The task>
Read the data below. Every line holding the string "word" must be copied.

Data for review>

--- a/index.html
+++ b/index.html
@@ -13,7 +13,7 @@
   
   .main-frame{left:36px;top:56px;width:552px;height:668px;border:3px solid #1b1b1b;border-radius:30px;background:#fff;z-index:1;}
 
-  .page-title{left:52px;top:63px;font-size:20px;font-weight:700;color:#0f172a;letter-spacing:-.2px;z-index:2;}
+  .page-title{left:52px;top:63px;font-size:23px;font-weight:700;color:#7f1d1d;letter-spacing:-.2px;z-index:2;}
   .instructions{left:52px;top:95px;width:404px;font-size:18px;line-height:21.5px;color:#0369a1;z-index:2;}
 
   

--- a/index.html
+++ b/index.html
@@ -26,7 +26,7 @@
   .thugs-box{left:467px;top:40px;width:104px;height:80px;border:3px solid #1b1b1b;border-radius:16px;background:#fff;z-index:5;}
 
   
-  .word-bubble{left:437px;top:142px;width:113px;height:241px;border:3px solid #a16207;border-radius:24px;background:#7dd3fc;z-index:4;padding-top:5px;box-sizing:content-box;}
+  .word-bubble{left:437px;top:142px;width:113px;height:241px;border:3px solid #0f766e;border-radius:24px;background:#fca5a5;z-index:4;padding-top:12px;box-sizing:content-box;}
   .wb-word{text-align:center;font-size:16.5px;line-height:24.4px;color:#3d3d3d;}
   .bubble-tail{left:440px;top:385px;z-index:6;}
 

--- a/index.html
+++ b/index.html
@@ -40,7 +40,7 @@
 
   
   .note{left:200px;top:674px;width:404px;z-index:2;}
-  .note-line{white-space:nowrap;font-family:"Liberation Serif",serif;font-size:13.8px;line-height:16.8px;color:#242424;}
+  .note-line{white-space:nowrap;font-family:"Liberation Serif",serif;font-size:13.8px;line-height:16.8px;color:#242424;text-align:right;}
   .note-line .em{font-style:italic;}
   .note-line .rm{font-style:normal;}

---

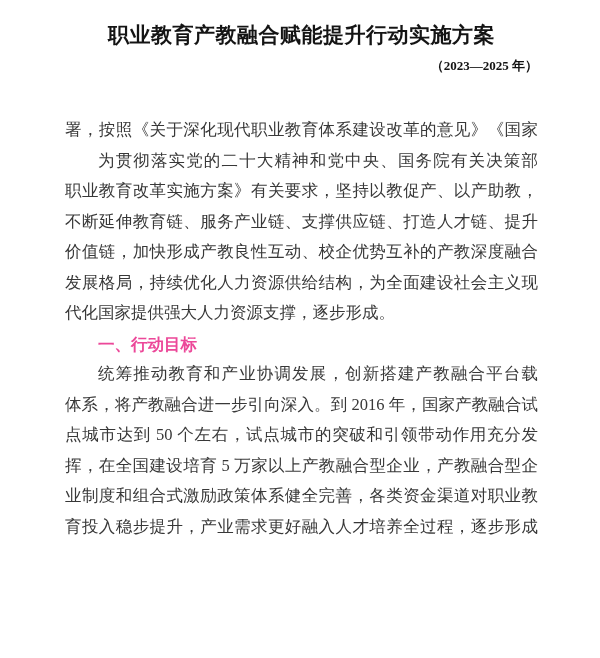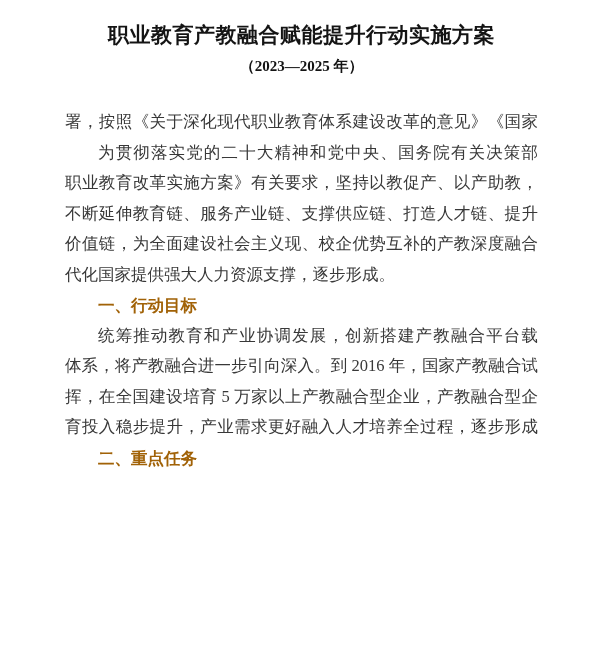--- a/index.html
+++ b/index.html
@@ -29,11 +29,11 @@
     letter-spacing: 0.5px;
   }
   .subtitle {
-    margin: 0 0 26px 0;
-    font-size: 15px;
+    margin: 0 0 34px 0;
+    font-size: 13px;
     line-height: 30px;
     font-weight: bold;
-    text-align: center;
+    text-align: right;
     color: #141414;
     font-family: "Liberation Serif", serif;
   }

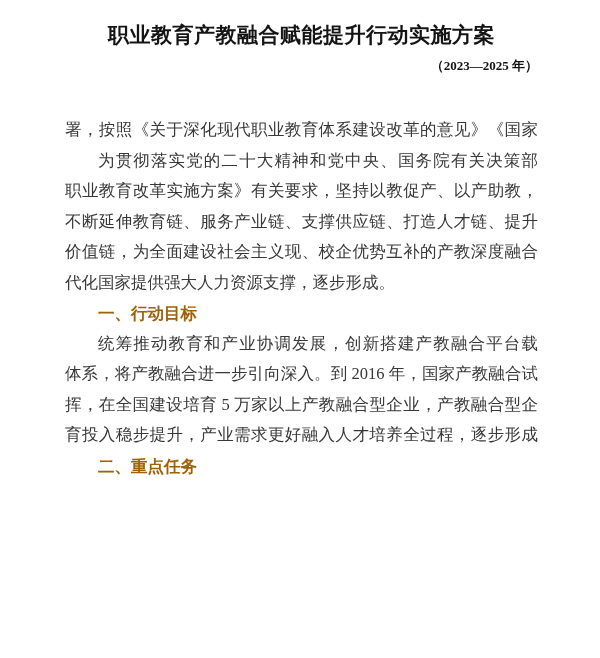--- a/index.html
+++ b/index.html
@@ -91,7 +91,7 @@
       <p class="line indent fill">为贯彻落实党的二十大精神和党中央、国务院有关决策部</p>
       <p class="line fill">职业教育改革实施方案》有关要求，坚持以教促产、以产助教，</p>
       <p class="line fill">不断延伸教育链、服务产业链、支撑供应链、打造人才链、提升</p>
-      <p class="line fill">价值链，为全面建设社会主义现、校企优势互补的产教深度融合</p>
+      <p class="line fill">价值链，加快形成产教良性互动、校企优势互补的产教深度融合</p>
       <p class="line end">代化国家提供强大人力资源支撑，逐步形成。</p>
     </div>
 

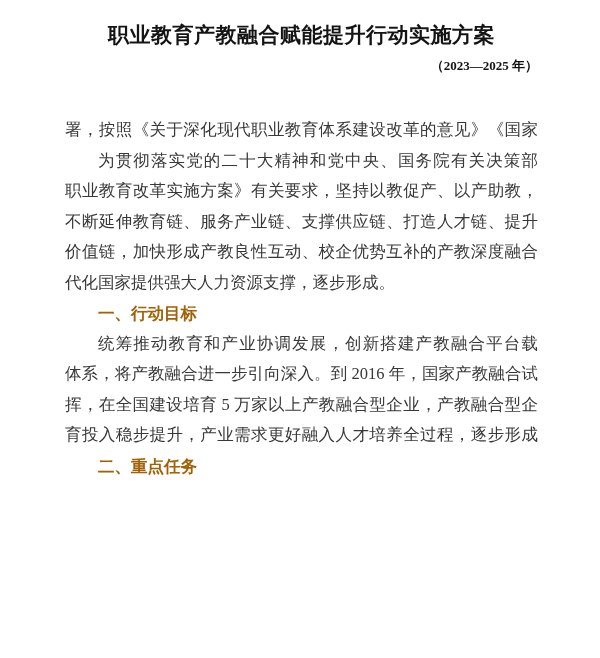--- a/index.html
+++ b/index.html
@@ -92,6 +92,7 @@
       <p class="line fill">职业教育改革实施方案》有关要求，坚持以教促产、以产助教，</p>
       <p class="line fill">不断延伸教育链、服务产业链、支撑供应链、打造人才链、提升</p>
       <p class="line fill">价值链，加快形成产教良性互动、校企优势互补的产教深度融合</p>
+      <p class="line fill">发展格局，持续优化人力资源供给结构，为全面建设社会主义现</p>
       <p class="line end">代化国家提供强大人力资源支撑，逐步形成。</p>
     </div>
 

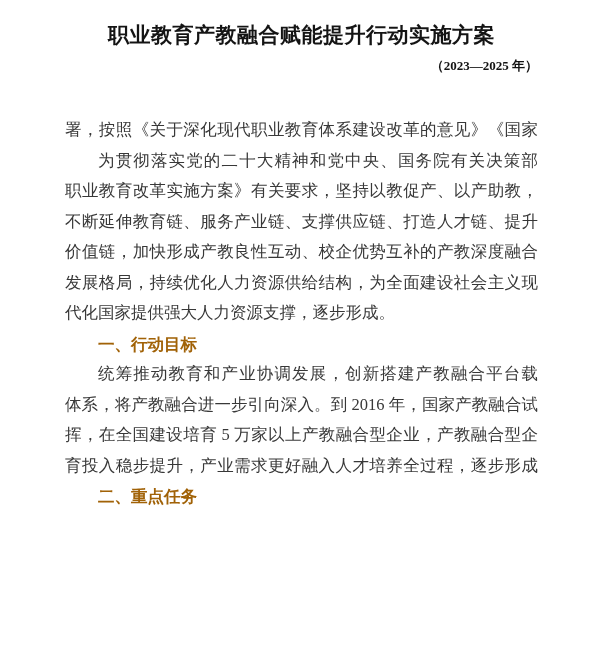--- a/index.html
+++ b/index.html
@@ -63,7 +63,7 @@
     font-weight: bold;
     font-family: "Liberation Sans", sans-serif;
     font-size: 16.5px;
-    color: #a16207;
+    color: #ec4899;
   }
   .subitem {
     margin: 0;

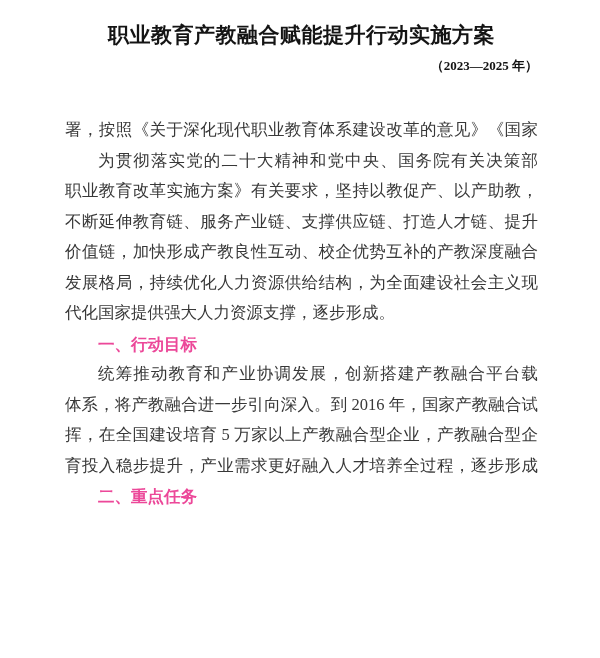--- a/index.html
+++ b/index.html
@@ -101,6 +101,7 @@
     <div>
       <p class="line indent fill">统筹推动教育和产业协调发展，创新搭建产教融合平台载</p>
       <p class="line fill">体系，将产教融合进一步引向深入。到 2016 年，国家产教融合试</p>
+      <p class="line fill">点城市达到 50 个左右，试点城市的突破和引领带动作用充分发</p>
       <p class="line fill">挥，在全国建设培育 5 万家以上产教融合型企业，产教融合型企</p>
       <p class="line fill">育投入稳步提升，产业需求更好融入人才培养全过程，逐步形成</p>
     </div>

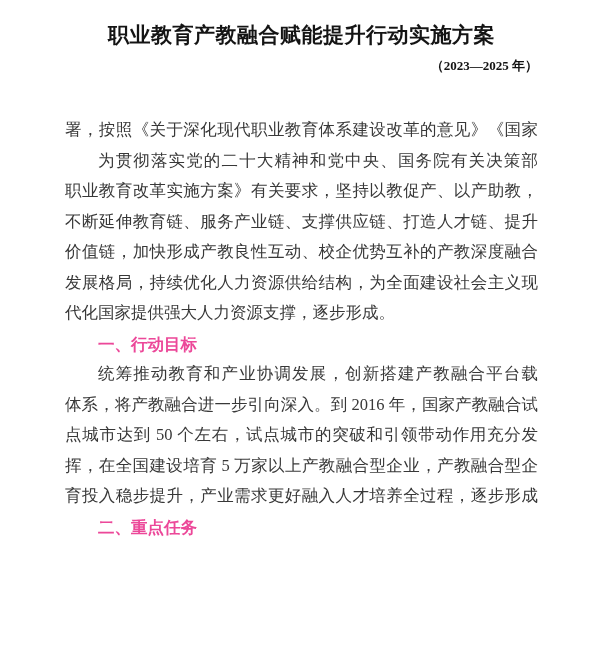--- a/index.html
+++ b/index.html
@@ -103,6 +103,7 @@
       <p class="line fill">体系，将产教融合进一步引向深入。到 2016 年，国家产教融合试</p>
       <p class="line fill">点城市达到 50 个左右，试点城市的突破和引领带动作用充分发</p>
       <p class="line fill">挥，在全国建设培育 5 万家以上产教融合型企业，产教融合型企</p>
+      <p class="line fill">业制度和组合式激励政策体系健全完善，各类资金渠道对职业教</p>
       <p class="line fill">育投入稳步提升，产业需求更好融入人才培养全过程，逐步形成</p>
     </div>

Completed task>
-  .word-bubble{left:437px;top:142px;width:113px;height:241px;border:3px solid #a16207;border-radius:24px;background:#7dd3fc;z-index:4;padding-top:5px;box-sizing:content-box;}
+  .word-bubble{left:437px;top:142px;width:113px;height:241px;border:3px solid #0f766e;border-radius:24px;background:#fca5a5;z-index:4;padding-top:12px;box-sizing:content-box;}
   .wb-word{text-align:center;font-size:16.5px;line-height:24.4px;color:#3d3d3d;}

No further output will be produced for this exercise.